TTA (True Audio) è un codec di compressione audio lossless in tempo reale sviluppato da Aleksander Djourik, con origini che risalgono ai primi anni 2000. Il formato ricostruisce il flusso PCM originale bit per bit in fase di decodifica, garantendo che nessun dettaglio sonoro venga perso durante l'archiviazione o il trasferimento. TTA gestisce sia audio in qualità CD standard sia contenuti ad alta risoluzione fino a campioni interi a 32 bit, rendendolo adatto all'ascolto quotidiano e all'archiviazione professionale. La velocità di elaborazione è uno dei tratti distintivi di TTA — il codec raggiunge codifica e decodifica rapide senza pesanti richieste alla CPU, mantenendosi leggero anche su hardware datato. La struttura del file supporta tag di metadati ID3v1, ID3v2 e APEv2, così informazioni sulla traccia e copertine viaggiano insieme all'audio. Il supporto hardware è comparso in diversi lettori portatili, dando a TTA un vantaggio pratico rispetto ad altri formati lossless concorrenti. L'implementazione di riferimento open-source è distribuita sotto licenza GNU GPL, incoraggiando l'adozione dalla comunità e le integrazioni di terze parti. Sebbene codec più recenti come FLAC abbiano conquistato una fetta maggiore del panorama audio lossless, TTA continua a servire gli utenti che apprezzano la sua semplicità e la compressione trasparente.

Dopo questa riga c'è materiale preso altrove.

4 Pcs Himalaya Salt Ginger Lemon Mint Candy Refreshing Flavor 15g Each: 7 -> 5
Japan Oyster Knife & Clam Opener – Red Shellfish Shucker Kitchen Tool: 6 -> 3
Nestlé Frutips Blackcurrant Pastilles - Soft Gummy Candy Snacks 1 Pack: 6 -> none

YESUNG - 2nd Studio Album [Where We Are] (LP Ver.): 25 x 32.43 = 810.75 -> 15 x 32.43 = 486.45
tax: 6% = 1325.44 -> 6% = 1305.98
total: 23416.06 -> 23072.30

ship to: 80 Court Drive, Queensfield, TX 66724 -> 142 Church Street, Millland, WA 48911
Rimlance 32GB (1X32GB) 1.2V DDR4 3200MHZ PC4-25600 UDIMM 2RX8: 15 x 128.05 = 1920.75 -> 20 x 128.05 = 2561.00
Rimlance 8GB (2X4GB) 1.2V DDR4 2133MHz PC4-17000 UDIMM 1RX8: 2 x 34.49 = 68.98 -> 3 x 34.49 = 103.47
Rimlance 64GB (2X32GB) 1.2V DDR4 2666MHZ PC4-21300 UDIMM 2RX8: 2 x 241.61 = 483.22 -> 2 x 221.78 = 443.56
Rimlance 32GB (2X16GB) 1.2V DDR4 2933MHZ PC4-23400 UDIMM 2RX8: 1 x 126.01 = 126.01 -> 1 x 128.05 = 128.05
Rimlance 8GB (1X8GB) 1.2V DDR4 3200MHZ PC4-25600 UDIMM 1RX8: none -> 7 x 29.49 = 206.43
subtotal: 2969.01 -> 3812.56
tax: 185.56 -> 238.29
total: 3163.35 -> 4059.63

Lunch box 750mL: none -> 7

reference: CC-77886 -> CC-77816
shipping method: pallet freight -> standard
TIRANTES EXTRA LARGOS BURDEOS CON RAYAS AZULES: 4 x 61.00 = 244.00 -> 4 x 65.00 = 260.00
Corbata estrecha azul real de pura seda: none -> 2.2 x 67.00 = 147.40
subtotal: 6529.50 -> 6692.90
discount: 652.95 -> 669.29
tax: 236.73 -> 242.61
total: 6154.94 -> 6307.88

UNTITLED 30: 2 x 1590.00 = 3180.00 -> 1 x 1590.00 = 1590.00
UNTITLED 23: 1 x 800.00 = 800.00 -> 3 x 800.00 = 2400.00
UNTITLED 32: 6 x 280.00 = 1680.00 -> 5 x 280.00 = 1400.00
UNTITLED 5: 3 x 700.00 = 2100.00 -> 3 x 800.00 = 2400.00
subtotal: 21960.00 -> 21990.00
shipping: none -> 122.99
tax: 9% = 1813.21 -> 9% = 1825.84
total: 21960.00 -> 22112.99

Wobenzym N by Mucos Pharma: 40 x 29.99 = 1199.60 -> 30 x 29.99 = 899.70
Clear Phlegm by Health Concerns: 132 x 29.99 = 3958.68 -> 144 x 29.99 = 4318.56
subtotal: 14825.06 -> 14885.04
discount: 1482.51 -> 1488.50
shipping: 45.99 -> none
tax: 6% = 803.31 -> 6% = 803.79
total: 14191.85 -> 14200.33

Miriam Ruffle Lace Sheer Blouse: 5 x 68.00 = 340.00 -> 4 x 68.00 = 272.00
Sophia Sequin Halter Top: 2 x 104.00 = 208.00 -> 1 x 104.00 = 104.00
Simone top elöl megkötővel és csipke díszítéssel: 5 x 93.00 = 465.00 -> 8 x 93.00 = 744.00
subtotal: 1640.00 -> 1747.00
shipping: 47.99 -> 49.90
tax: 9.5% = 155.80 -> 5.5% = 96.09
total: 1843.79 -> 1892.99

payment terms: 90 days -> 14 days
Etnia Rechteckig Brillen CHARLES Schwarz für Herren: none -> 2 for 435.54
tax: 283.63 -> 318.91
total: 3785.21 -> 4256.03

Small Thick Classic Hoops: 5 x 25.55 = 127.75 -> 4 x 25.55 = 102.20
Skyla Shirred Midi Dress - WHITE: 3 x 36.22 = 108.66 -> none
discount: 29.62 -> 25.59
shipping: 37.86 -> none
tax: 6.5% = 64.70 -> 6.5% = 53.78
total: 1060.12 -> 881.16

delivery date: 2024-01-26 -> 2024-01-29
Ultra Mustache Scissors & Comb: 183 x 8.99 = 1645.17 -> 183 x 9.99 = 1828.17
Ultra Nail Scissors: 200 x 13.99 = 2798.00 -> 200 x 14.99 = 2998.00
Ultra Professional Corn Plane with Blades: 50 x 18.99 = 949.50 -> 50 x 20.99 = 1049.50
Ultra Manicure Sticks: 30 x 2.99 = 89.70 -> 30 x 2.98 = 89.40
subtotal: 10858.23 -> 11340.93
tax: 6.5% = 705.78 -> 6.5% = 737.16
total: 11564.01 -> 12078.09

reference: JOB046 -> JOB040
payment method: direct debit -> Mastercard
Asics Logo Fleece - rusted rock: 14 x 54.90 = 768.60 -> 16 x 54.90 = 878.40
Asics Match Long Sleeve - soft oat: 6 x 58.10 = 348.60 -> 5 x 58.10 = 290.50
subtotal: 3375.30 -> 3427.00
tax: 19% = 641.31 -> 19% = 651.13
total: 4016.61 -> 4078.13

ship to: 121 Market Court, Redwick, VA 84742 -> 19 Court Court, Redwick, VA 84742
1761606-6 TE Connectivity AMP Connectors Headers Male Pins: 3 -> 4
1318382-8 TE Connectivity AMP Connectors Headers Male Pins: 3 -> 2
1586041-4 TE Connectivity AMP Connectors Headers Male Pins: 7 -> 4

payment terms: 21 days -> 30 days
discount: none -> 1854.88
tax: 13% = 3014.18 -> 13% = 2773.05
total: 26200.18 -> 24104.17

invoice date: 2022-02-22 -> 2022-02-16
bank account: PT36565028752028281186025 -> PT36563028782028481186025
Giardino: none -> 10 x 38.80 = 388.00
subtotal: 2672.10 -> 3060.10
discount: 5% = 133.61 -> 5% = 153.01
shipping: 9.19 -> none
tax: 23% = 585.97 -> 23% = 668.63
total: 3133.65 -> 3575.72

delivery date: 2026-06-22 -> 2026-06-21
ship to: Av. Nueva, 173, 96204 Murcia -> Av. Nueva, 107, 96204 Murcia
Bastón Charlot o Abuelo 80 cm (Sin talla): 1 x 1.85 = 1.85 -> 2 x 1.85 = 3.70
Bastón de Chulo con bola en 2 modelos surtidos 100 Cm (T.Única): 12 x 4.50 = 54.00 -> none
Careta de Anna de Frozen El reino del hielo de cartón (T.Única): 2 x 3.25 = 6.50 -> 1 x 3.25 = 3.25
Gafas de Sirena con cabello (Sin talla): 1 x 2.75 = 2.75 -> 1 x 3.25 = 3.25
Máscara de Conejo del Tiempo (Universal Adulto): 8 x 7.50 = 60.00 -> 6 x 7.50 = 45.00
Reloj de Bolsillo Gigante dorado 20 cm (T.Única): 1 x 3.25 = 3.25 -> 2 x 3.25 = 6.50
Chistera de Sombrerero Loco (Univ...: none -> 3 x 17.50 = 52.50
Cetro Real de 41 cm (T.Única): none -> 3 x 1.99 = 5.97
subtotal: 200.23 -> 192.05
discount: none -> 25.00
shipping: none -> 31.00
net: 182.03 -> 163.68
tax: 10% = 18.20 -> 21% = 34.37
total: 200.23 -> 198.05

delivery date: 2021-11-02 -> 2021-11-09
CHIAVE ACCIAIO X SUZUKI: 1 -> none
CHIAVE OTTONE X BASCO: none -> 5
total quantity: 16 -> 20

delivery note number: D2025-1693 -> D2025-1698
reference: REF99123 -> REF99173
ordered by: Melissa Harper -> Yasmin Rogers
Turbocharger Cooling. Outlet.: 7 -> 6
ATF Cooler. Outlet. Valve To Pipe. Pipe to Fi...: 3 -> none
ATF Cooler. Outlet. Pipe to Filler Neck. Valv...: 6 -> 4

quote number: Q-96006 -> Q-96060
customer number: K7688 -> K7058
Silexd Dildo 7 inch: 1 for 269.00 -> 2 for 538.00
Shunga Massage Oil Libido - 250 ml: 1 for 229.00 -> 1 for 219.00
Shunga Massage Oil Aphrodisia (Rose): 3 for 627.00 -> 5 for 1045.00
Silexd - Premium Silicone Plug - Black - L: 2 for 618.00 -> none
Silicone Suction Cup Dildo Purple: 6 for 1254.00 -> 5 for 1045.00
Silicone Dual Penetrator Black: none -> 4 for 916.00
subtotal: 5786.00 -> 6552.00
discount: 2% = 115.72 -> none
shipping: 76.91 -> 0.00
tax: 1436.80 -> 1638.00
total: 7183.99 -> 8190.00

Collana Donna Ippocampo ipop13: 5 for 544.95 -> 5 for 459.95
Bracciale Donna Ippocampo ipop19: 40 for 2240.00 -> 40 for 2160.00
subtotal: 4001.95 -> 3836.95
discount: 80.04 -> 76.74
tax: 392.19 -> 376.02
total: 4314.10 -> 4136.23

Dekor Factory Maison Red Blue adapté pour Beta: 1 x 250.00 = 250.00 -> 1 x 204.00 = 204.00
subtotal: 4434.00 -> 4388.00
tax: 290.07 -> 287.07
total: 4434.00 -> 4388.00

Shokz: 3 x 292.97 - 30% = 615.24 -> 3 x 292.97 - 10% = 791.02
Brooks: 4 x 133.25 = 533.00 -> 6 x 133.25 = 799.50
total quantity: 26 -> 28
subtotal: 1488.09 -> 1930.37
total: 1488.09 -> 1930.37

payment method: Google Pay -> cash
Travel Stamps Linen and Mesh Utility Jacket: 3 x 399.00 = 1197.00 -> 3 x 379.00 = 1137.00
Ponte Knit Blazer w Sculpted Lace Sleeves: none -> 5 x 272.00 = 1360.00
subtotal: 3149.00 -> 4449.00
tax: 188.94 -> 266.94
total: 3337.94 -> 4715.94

Sviluppatore: Aleksander Djourik
Prima versione: 2003
CVS è una codifica audio per telefonia basata sulla modulazione delta a pendenza continuamente variabile, che rappresenta la voce tramite uno schema delta a 1 bit dove la dimensione del passo si adatta per seguire l'ampiezza del segnale in ingresso. Sviluppata nell'ambito degli standard CCITT (oggi ITU-T) negli anni '70, CVS codifica confrontando ogni campione con il precedente e producendo un singolo bit — su o giù — con la magnitudine della pendenza che si regola in base ai pattern di bit recenti. Questo produce bitrate estremamente bassi, tipicamente 16 kbps a 8 kHz di campionamento, efficienti per la voce a banda stretta su canali vincolati. I file CVS memorizzano dati delta con segno e vengono comunemente elaborati con strumenti come SoX. Un vantaggio significativo è l'economia di banda: l'approccio a 1 bit per campione richiede una capacità di trasmissione minima, essenziale per i collegamenti radio militari e le prime infrastrutture telefoniche digitali. Il meccanismo a pendenza adattiva impedisce inoltre la distorsione da sovraccarico su segnali rapidamente variabili, mantenendo accettabile il rumore di granulazione durante i passaggi silenziosi. Sebbene i codec moderni a banda larga abbiano superato CVS, il formato conserva importanza storica e un'utilità di nicchia nei dispositivi di comunicazione embedded e nella telefonia legacy.